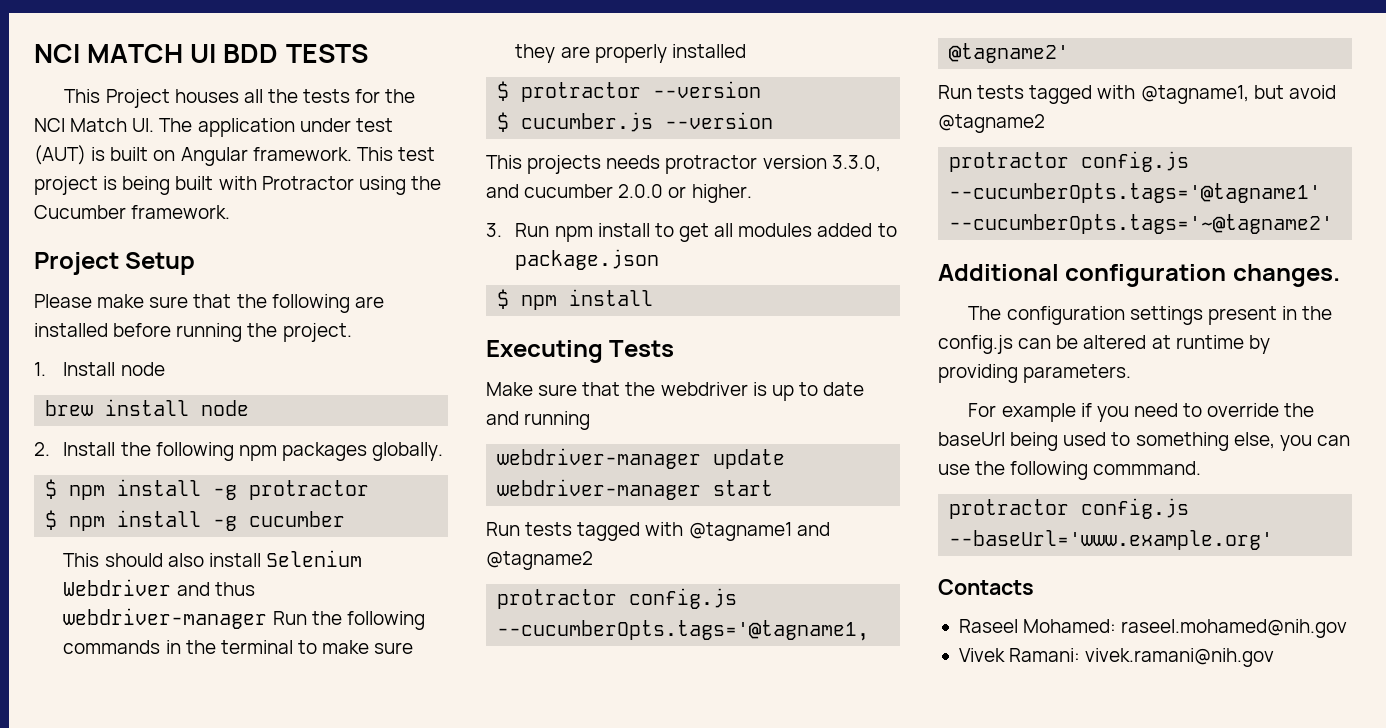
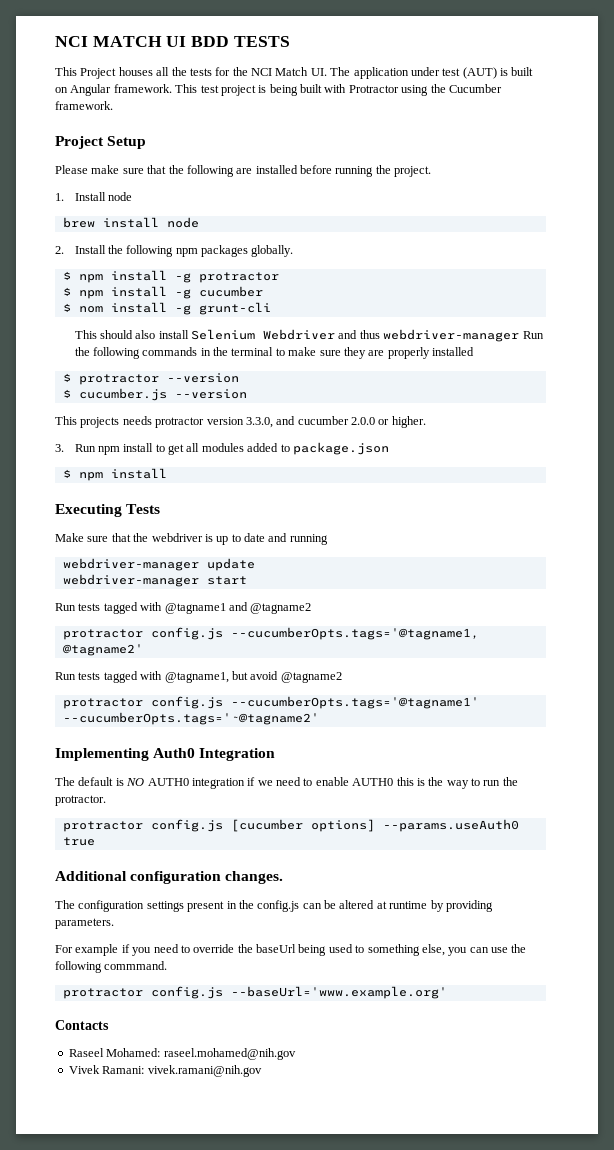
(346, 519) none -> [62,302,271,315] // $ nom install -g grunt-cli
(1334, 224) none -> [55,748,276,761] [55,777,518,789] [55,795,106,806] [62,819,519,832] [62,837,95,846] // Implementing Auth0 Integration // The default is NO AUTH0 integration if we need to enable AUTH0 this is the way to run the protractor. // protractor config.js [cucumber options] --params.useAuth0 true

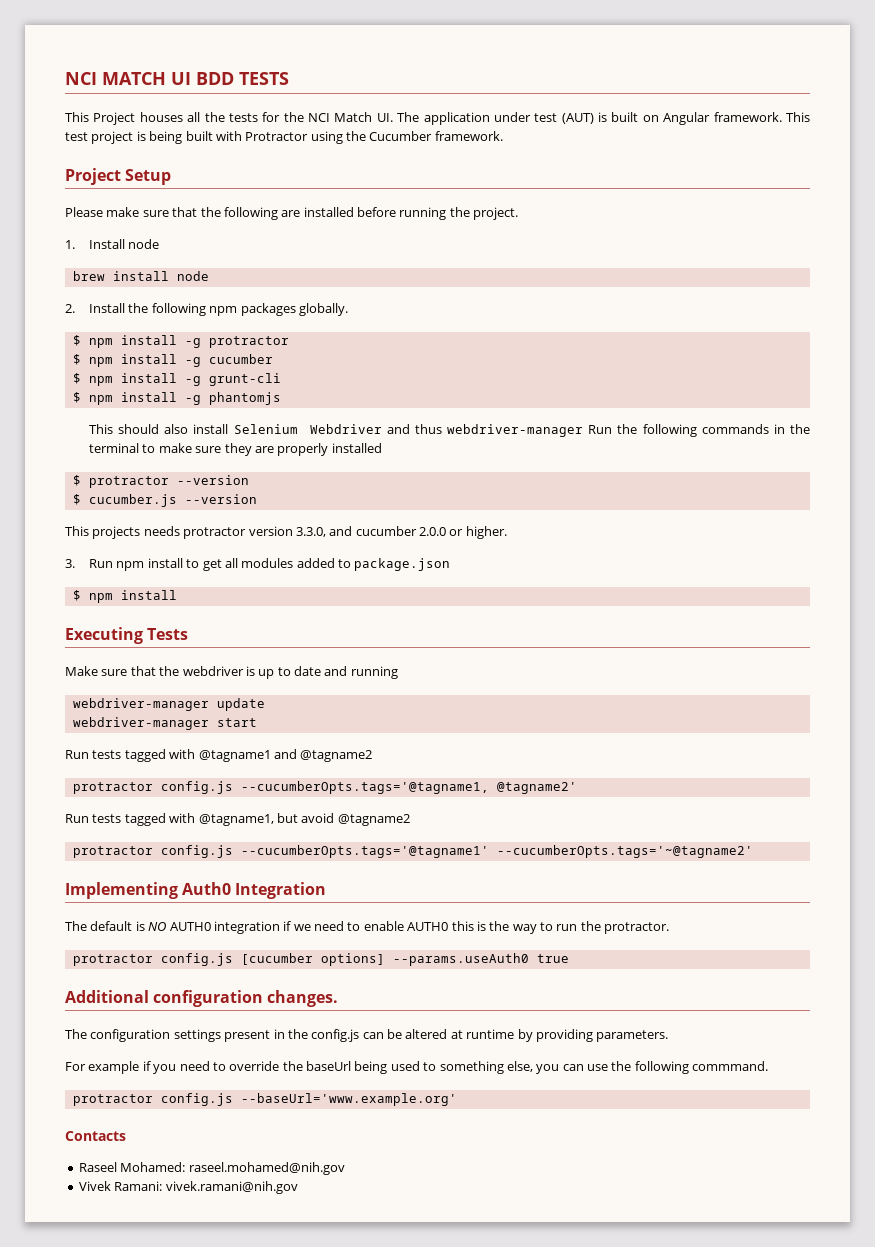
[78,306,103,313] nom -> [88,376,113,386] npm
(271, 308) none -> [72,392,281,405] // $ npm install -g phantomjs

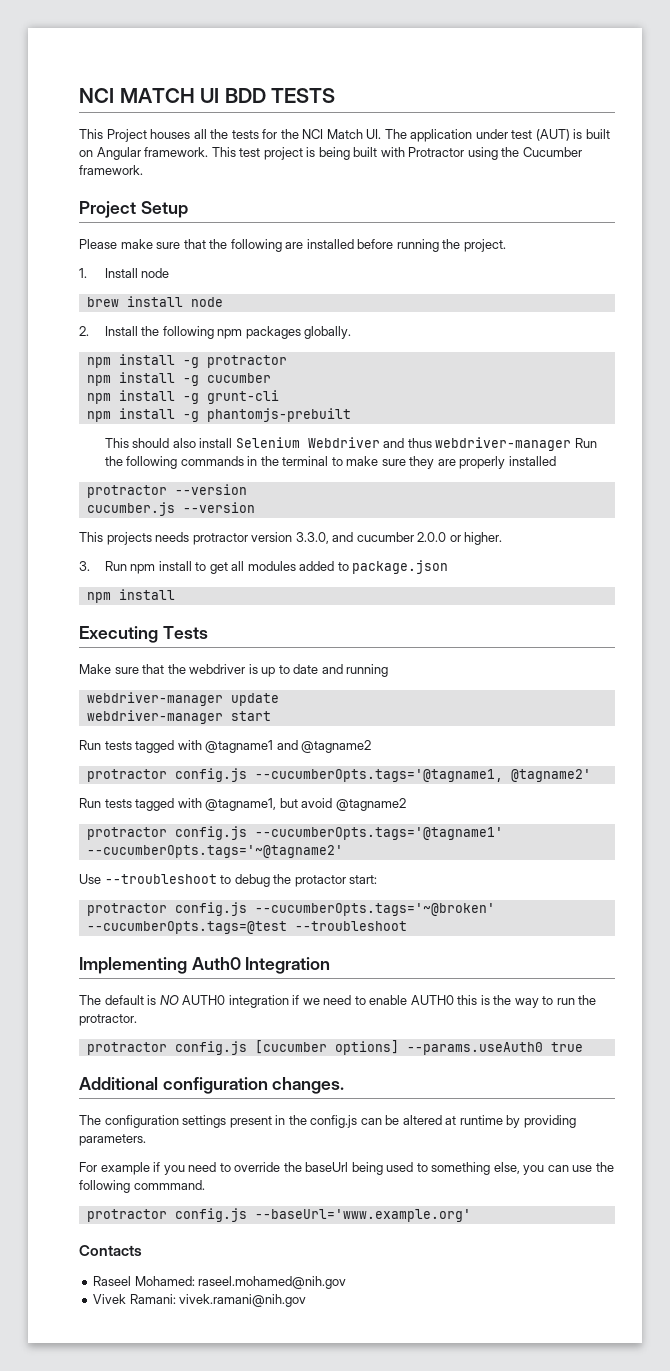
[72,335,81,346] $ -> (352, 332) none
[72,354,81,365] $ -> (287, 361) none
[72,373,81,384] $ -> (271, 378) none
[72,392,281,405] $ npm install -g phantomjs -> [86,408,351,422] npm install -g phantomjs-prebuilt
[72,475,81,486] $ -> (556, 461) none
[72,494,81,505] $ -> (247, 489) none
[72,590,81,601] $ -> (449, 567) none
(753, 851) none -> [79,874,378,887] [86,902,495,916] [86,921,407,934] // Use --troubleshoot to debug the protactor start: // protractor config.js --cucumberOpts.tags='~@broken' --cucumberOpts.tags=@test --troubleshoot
---
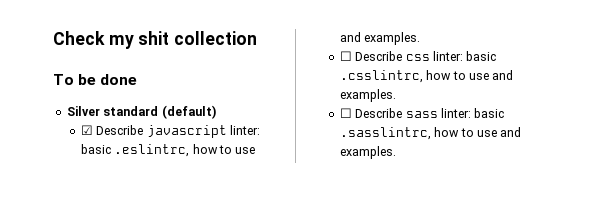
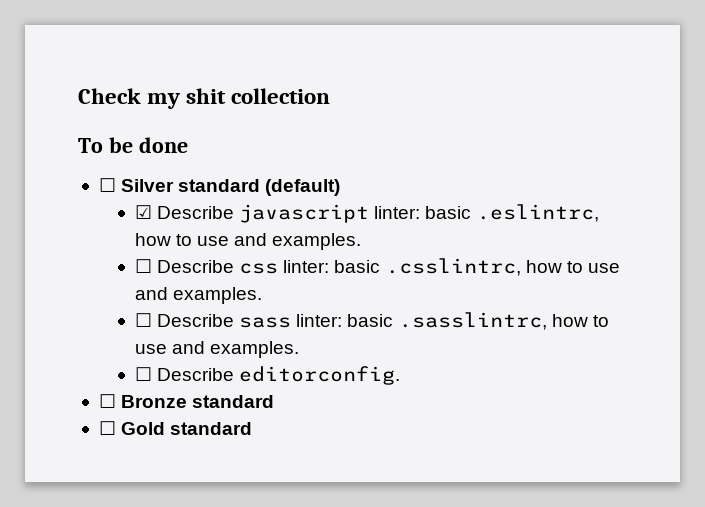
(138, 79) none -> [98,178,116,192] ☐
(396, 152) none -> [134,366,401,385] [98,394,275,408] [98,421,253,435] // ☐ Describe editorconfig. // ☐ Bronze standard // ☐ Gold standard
==
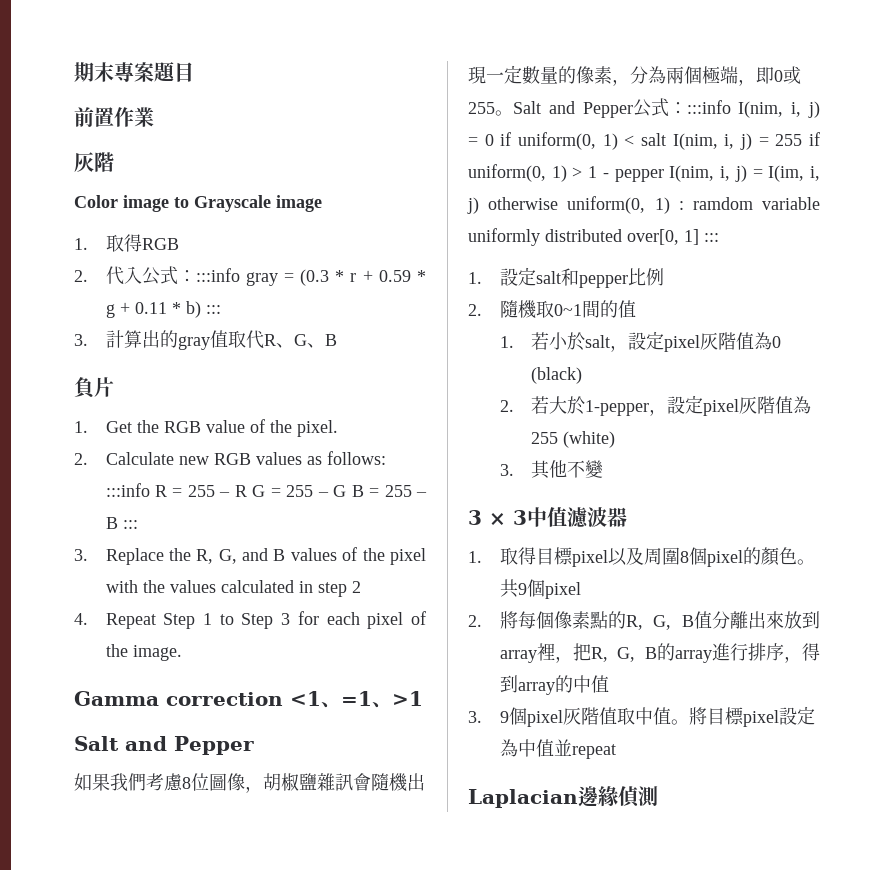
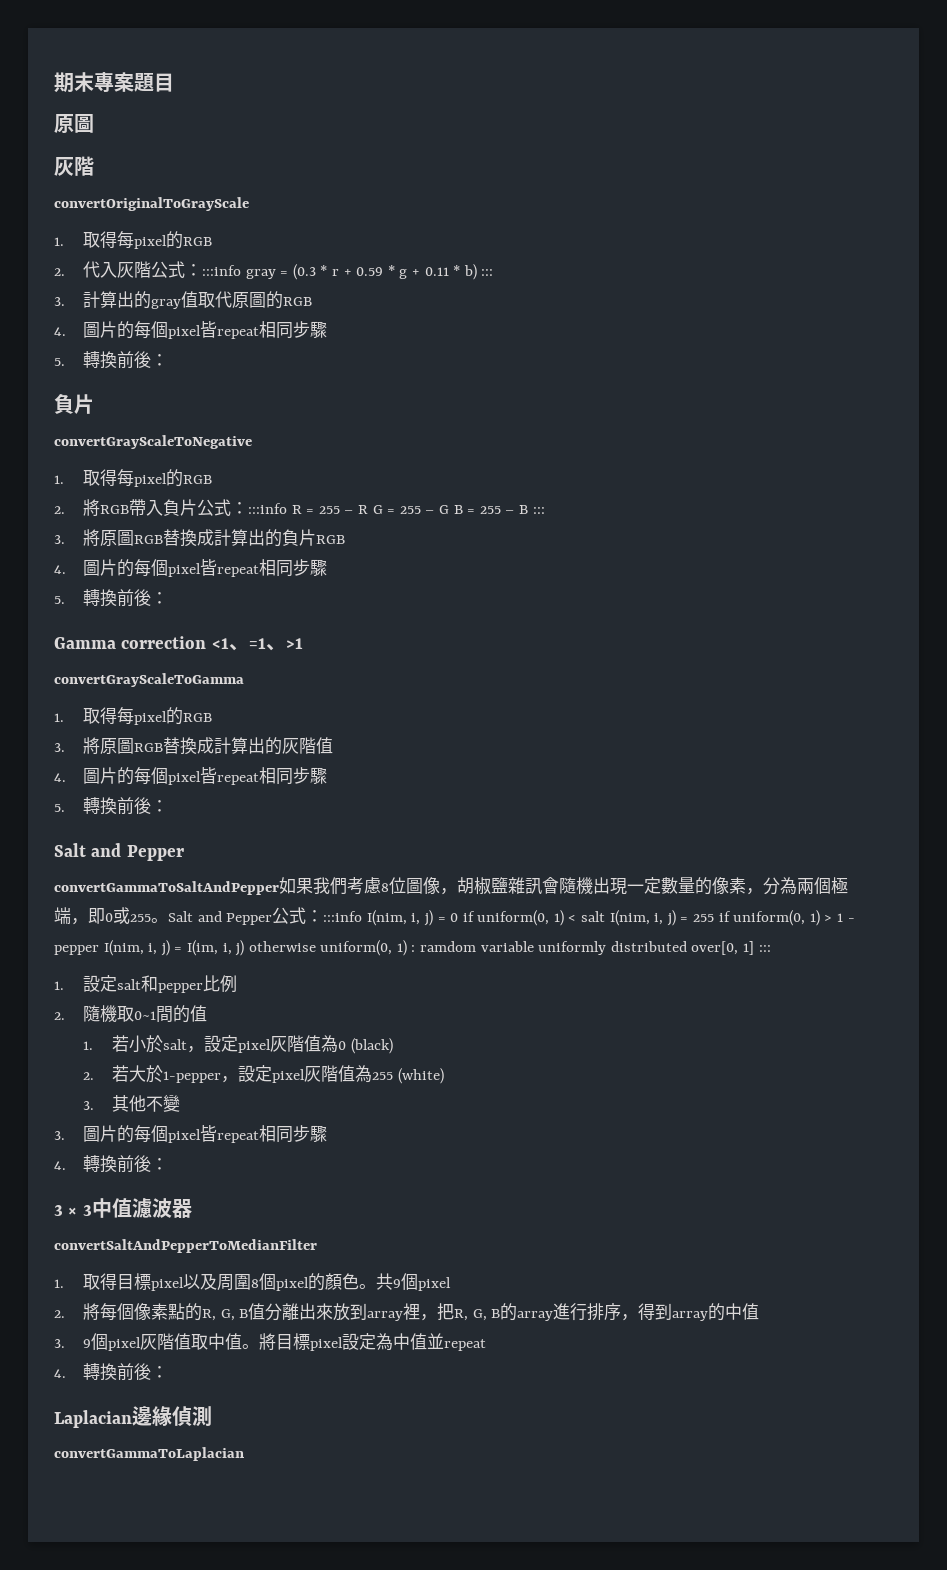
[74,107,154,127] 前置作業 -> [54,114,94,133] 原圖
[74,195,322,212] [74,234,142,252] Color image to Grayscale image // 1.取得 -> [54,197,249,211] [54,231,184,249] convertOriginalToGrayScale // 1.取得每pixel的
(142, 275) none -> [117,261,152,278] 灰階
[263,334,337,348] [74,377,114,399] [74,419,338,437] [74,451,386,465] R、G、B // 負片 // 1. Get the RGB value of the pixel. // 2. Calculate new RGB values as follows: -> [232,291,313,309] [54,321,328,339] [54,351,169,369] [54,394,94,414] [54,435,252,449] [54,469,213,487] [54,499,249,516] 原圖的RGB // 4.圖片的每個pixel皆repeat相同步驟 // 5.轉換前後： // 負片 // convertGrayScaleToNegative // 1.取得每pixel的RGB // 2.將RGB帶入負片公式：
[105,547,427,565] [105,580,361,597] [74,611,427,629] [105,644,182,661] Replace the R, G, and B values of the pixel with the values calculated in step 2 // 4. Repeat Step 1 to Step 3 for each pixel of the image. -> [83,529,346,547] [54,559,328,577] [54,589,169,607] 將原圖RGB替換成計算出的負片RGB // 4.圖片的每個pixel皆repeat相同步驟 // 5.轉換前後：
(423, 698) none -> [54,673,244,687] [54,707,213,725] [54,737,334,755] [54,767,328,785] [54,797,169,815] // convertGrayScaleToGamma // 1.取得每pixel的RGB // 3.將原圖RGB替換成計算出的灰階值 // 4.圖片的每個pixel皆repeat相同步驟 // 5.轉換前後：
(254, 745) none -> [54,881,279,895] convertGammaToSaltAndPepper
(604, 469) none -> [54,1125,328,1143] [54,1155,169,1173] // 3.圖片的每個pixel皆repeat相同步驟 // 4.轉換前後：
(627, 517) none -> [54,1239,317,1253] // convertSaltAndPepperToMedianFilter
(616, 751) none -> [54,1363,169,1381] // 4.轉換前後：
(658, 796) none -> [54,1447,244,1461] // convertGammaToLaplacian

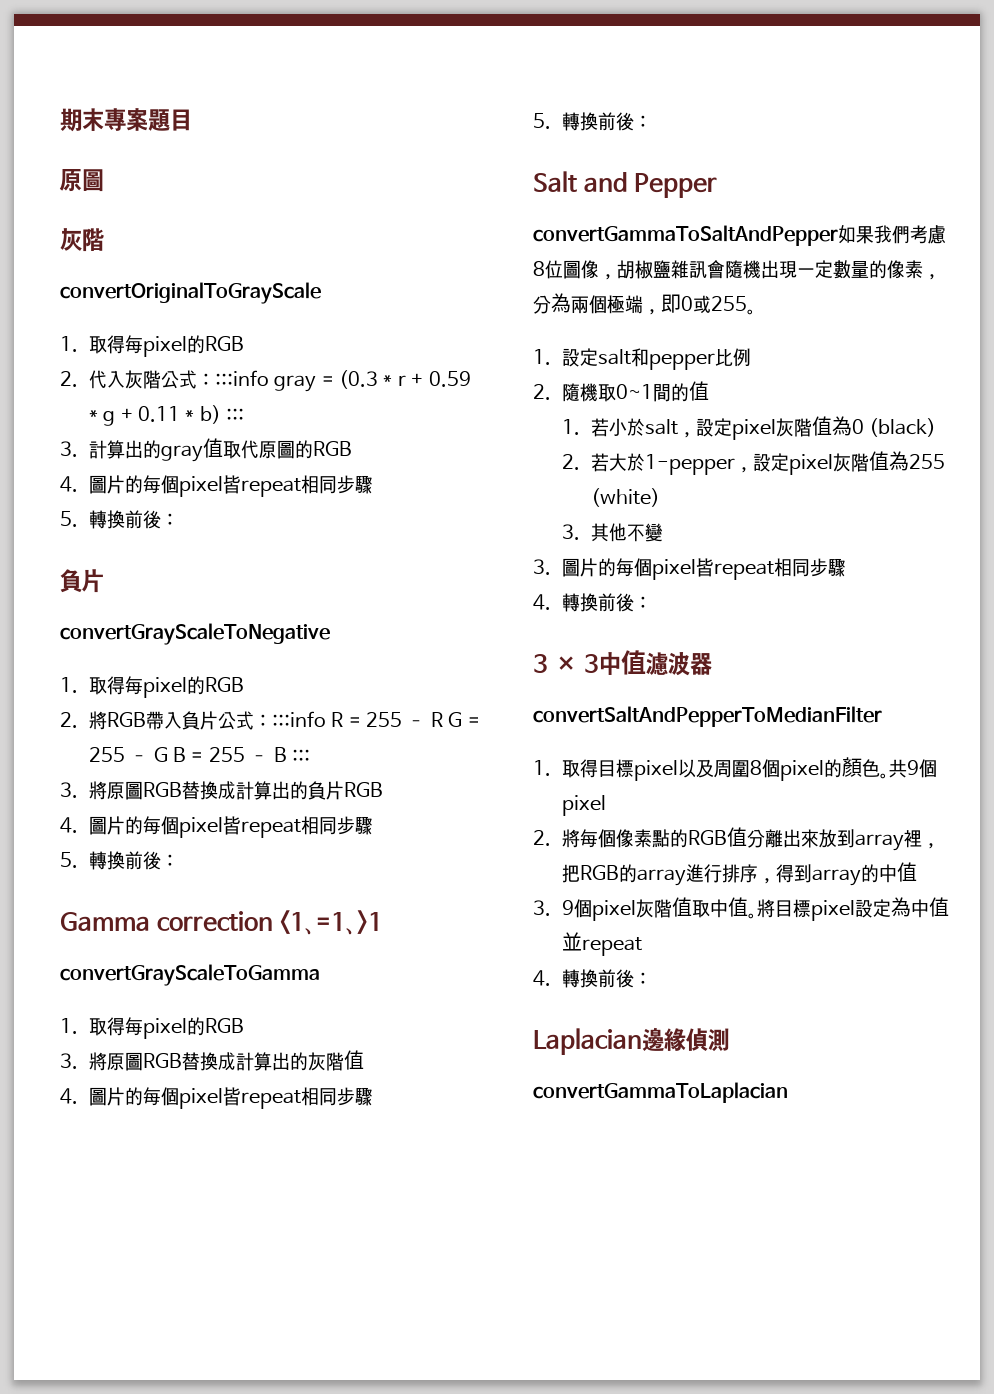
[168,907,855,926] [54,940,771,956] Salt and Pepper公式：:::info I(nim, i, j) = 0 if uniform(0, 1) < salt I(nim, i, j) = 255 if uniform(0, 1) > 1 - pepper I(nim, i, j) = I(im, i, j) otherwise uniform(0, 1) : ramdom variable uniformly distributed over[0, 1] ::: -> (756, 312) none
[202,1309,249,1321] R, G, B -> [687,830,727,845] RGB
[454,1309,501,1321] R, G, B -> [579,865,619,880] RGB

### TASK
What are the lines above from the one with "(254, 745) none" to the one with "[454,1309,501,1321] R, G, B", both included? Reproduce them exactly, without pictures.

### TASK ANSWER
(254, 745) none -> [54,881,279,895] convertGammaToSaltAndPepper
(604, 469) none -> [54,1125,328,1143] [54,1155,169,1173] // 3.圖片的每個pixel皆repeat相同步驟 // 4.轉換前後：
(627, 517) none -> [54,1239,317,1253] // convertSaltAndPepperToMedianFilter
(616, 751) none -> [54,1363,169,1381] // 4.轉換前後：
(658, 796) none -> [54,1447,244,1461] // convertGammaToLaplacian

[168,907,855,926] [54,940,771,956] Salt and Pepper公式：:::info I(nim, i, j) = 0 if uniform(0, 1) < salt I(nim, i, j) = 255 if uniform(0, 1) > 1 - pepper I(nim, i, j) = I(im, i, j) otherwise uniform(0, 1) : ramdom variable uniformly distributed over[0, 1] ::: -> (756, 312) none
[202,1309,249,1321] R, G, B -> [687,830,727,845] RGB
[454,1309,501,1321] R, G, B -> [579,865,619,880] RGB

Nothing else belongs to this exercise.